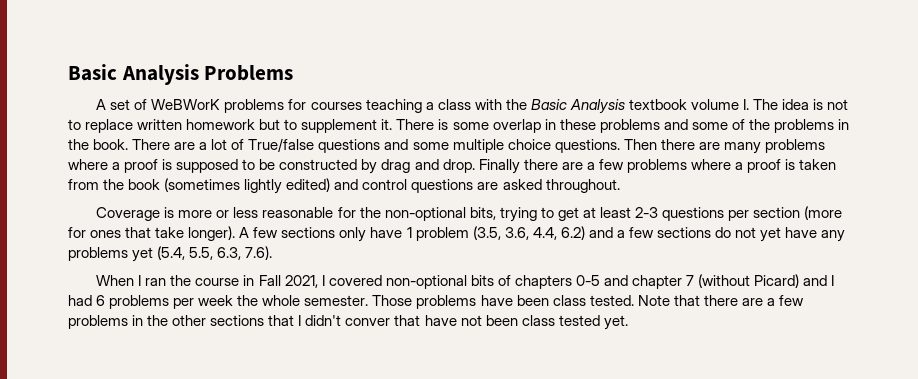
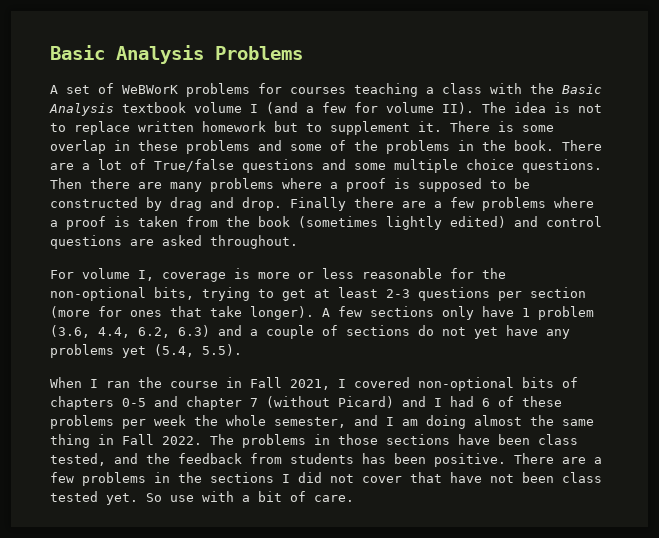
[743,99,750,110] I. -> [250,102,474,114] I (and a few for volume II).
[96,207,161,221] Coverage -> [50,268,226,282] For volume I, coverage
[472,226,654,240] (3.5, 3.6, 4.4, 6.2) and a few -> [50,325,338,339] (3.6, 4.4, 6.2, 6.3) and a couple of
[189,246,273,260] 5.5, 6.3, 7.6). -> [202,344,242,356] 5.5).
(106, 300) none -> [498,396,562,407] of these
[304,295,738,309] semester. Those problems have been class tested. Note that there -> [274,415,594,429] [50,434,578,448] [50,453,554,467] semester, and I am doing almost the same thing in Fall 2022. The problems in those sections have been class tested, and the feedback from students has been positive. There
[172,315,391,326] other sections that I didn't conver -> [210,472,402,483] sections I did not cover
(628, 322) none -> [146,491,354,502] So use with a bit of care.

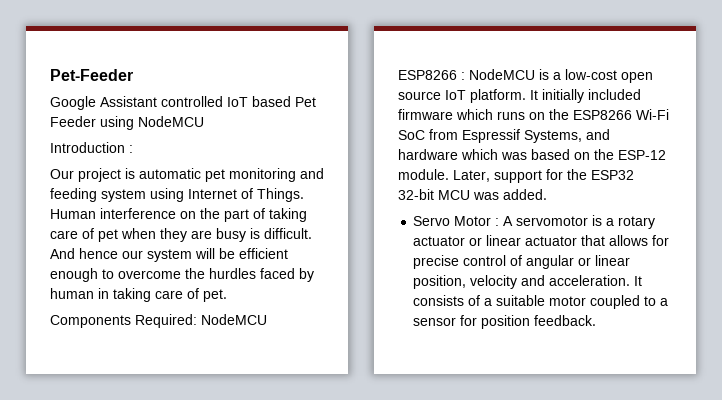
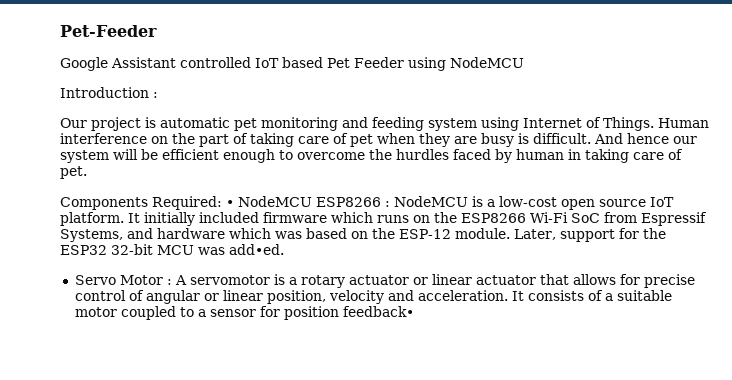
(197, 321) none -> [226,200,234,207] •
[503,189,547,200] added. -> [229,244,284,255] add•ed.
[534,315,597,326] feedback. -> [342,306,414,317] feedback•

- REQUIRED ACTION
Print each line from the one containing "(628, 322) none" through the last line of the listing, both included, exactly and with no pictures.

- ANSWER TO THIS EXERCISE
(628, 322) none -> [146,491,354,502] So use with a bit of care.

(197, 321) none -> [226,200,234,207] •
[503,189,547,200] added. -> [229,244,284,255] add•ed.
[534,315,597,326] feedback. -> [342,306,414,317] feedback•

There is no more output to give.